* _ASSIGNMENT_: Your answer must be an exact copy of the lines from the one containing "[314,161,339,176] etc.) ->" through the last line of the records below, with no pictures; please include nothing else.

* _RECORD EXCERPTS_:
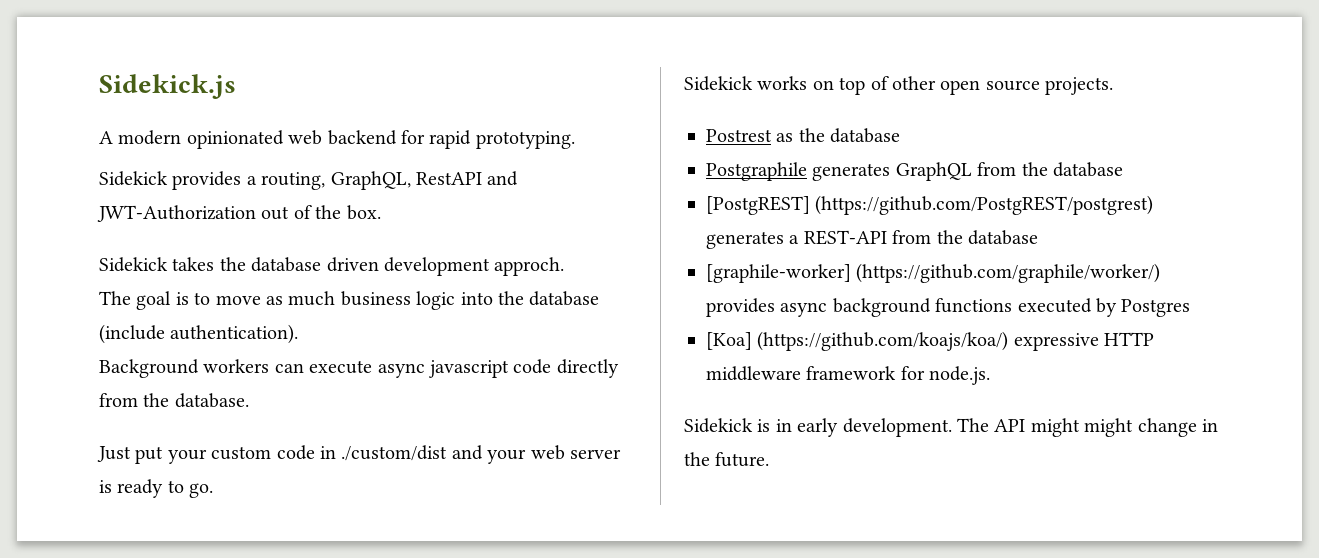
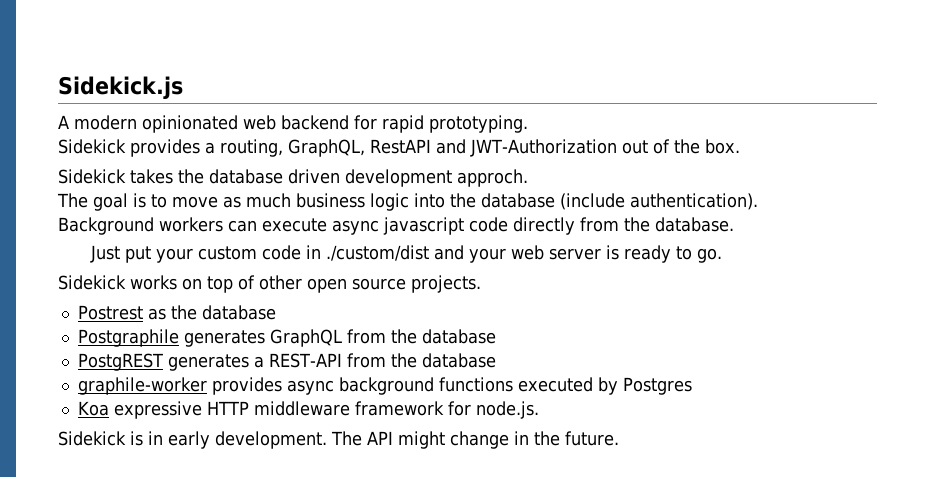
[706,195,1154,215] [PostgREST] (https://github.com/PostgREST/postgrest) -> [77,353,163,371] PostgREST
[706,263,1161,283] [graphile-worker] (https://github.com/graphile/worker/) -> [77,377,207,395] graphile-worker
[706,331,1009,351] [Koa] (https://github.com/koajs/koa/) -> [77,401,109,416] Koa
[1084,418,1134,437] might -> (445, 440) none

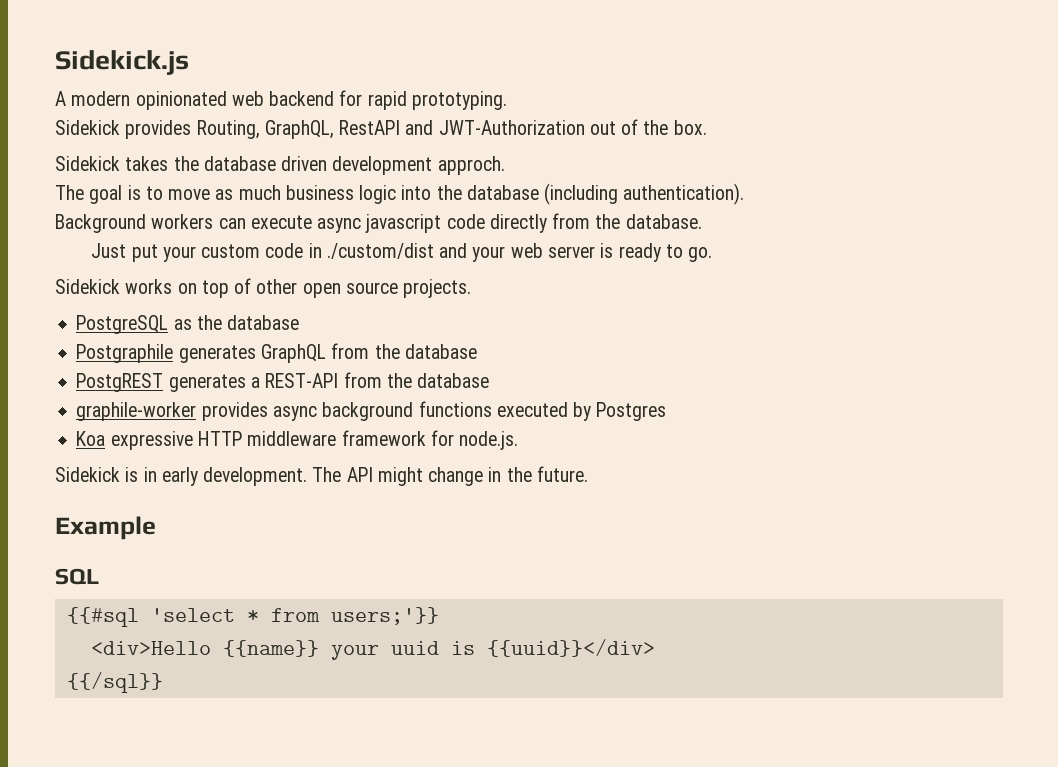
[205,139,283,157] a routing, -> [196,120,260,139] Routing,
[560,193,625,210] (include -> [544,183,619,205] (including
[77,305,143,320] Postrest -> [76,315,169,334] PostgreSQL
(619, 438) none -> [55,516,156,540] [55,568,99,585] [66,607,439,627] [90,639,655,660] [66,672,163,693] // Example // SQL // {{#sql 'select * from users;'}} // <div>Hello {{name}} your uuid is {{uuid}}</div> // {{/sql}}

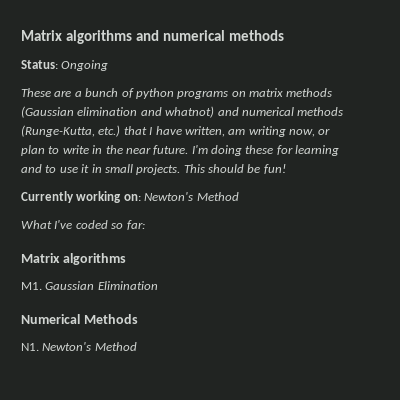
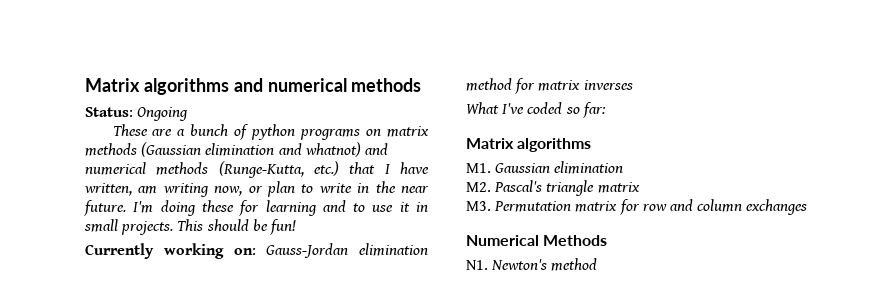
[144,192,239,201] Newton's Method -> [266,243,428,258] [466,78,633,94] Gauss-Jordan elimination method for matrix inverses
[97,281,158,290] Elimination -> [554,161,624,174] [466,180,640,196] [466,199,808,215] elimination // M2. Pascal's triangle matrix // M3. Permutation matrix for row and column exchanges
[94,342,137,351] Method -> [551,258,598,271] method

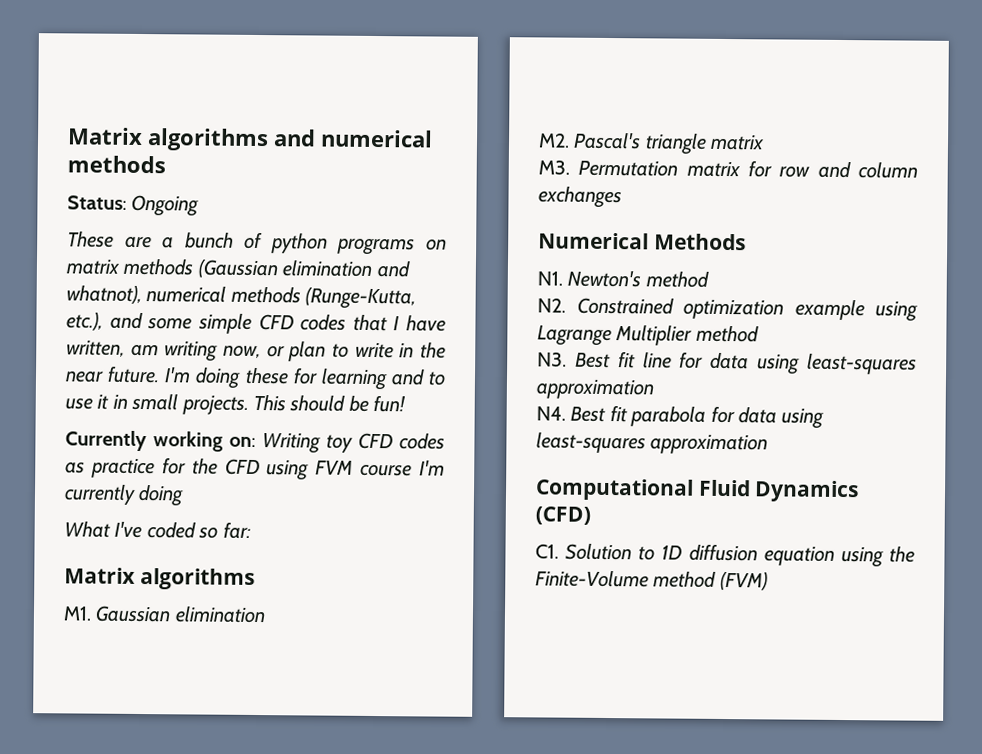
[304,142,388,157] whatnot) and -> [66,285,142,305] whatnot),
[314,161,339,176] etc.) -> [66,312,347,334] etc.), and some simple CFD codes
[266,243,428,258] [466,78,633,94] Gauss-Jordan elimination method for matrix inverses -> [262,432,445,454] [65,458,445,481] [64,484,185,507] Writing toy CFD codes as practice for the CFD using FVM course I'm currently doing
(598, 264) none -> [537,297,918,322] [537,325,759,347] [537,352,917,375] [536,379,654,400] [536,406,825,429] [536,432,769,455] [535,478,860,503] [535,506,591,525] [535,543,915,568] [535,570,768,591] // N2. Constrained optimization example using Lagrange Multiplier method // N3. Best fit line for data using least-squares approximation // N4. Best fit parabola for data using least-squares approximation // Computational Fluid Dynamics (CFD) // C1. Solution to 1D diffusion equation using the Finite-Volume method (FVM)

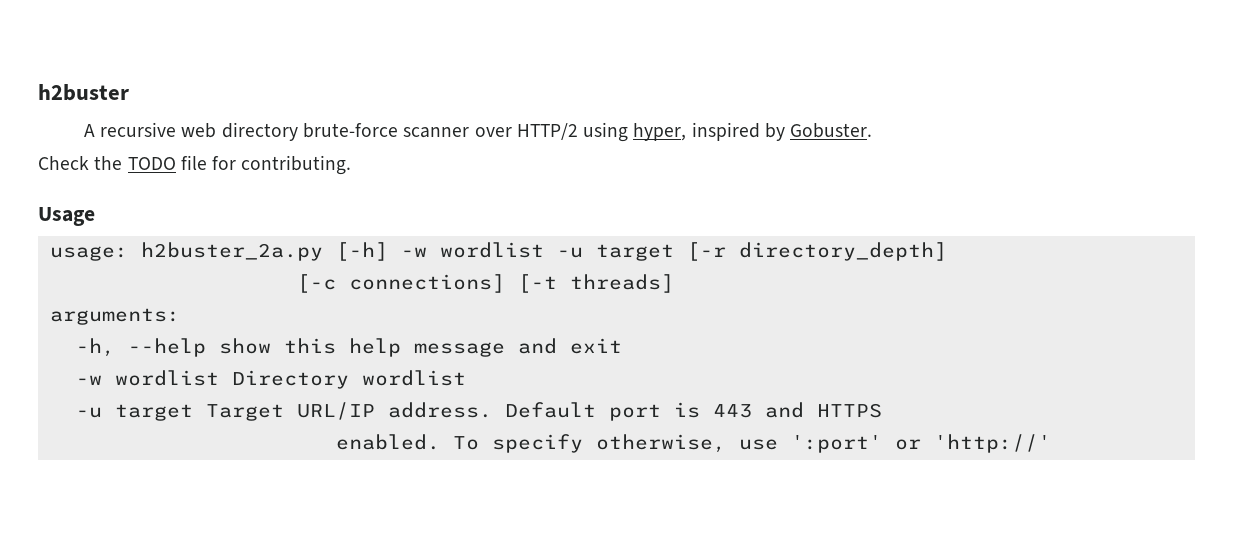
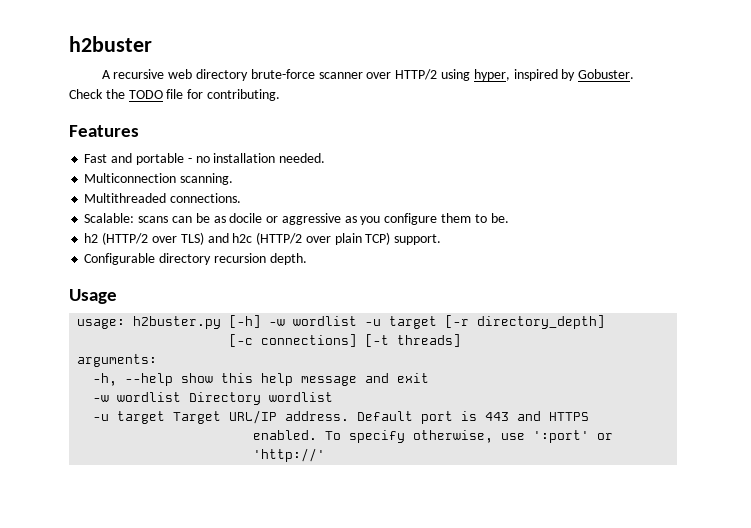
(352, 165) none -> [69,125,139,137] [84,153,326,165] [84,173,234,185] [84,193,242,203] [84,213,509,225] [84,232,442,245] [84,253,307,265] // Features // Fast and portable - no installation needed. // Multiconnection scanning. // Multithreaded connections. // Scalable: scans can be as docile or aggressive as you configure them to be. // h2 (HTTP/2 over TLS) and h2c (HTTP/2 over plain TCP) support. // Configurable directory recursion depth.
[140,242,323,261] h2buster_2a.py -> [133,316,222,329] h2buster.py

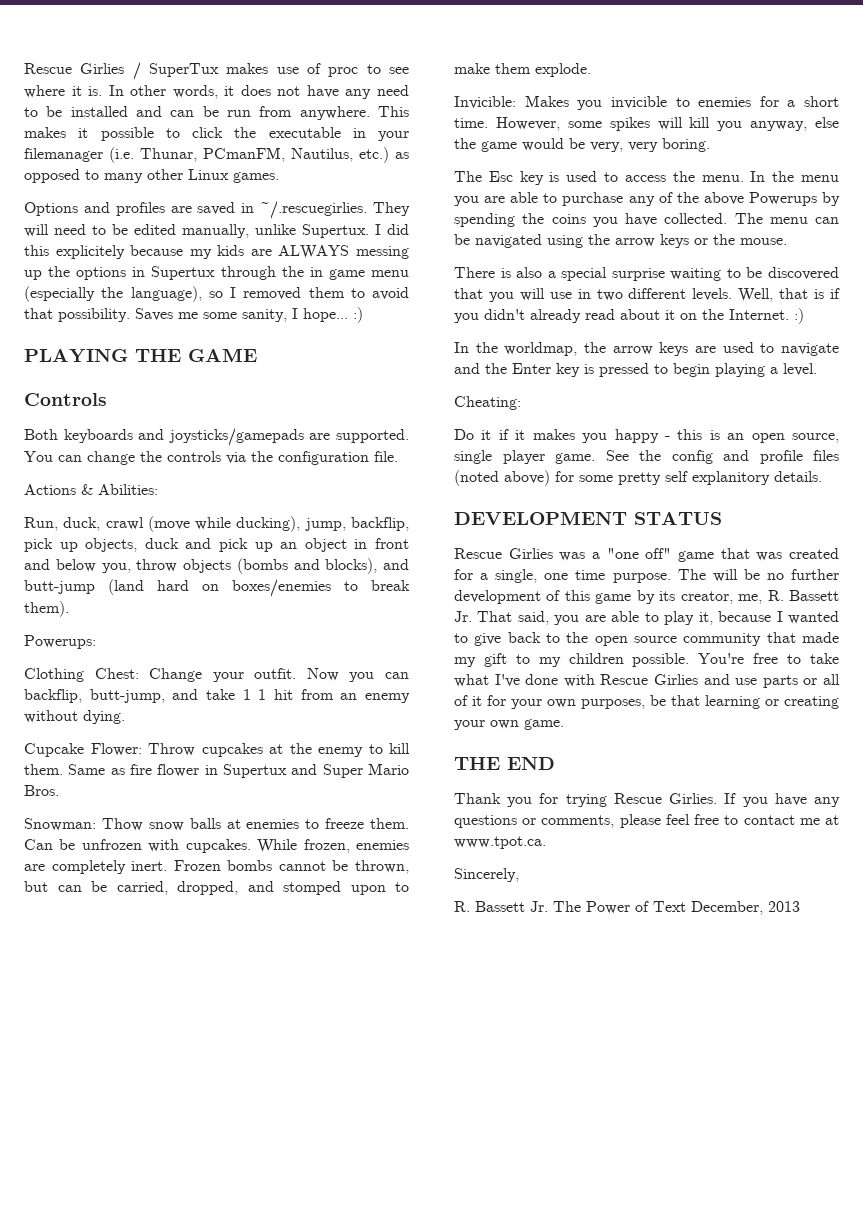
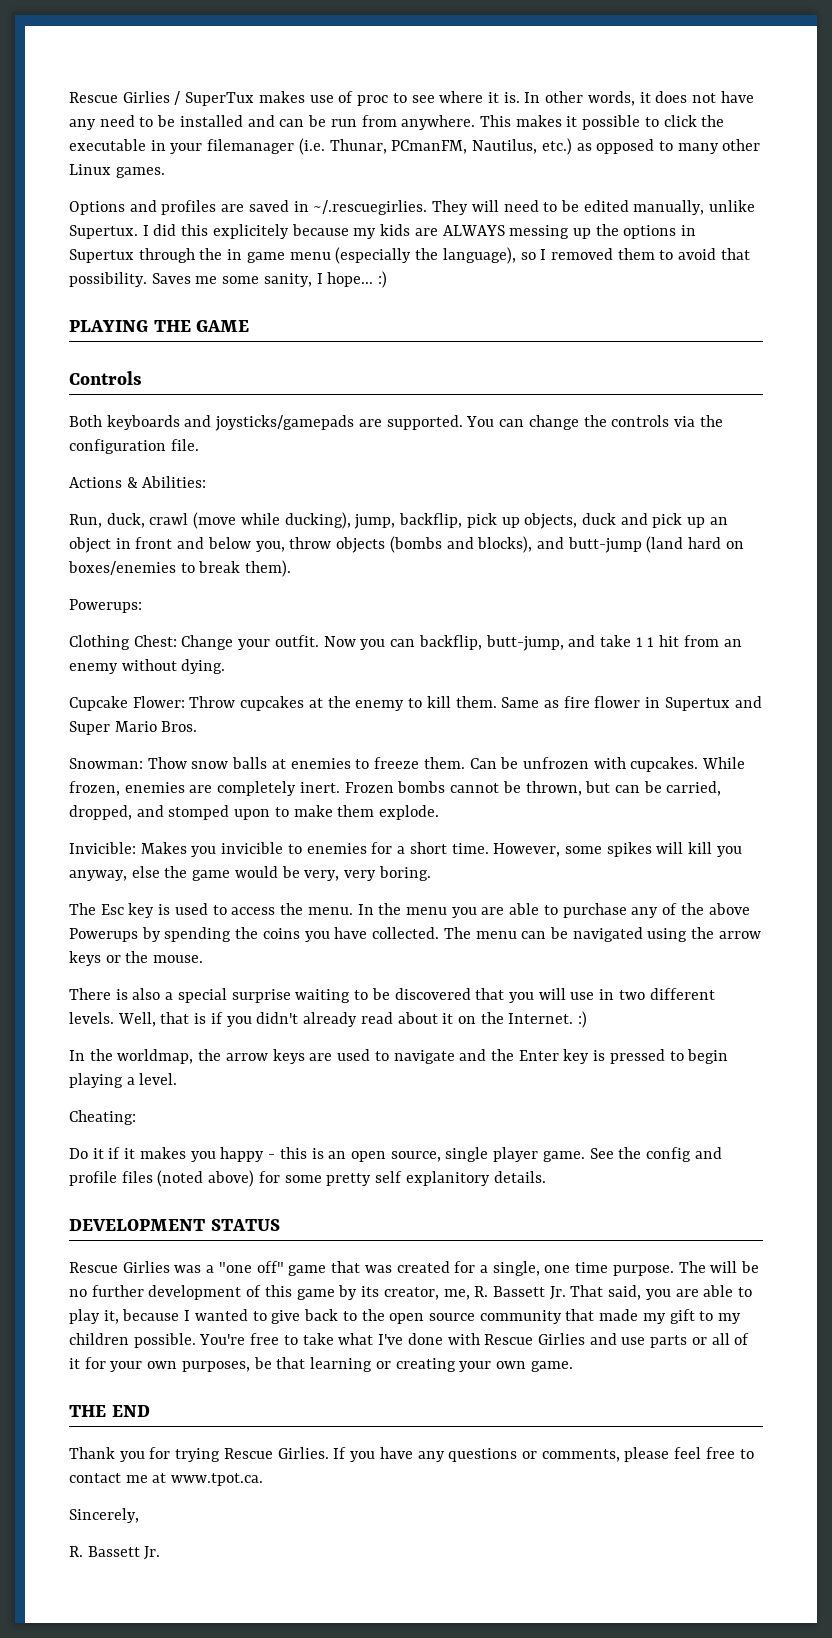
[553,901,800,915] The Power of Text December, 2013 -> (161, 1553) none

* _EXERCISE RESULT_:
[314,161,339,176] etc.) -> [66,312,347,334] etc.), and some simple CFD codes
[266,243,428,258] [466,78,633,94] Gauss-Jordan elimination method for matrix inverses -> [262,432,445,454] [65,458,445,481] [64,484,185,507] Writing toy CFD codes as practice for the CFD using FVM course I'm currently doing
(598, 264) none -> [537,297,918,322] [537,325,759,347] [537,352,917,375] [536,379,654,400] [536,406,825,429] [536,432,769,455] [535,478,860,503] [535,506,591,525] [535,543,915,568] [535,570,768,591] // N2. Constrained optimization example using Lagrange Multiplier method // N3. Best fit line for data using least-squares approximation // N4. Best fit parabola for data using least-squares approximation // Computational Fluid Dynamics (CFD) // C1. Solution to 1D diffusion equation using the Finite-Volume method (FVM)

(352, 165) none -> [69,125,139,137] [84,153,326,165] [84,173,234,185] [84,193,242,203] [84,213,509,225] [84,232,442,245] [84,253,307,265] // Features // Fast and portable - no installation needed. // Multiconnection scanning. // Multithreaded connections. // Scalable: scans can be as docile or aggressive as you configure them to be. // h2 (HTTP/2 over TLS) and h2c (HTTP/2 over plain TCP) support. // Configurable directory recursion depth.
[140,242,323,261] h2buster_2a.py -> [133,316,222,329] h2buster.py

[553,901,800,915] The Power of Text December, 2013 -> (161, 1553) none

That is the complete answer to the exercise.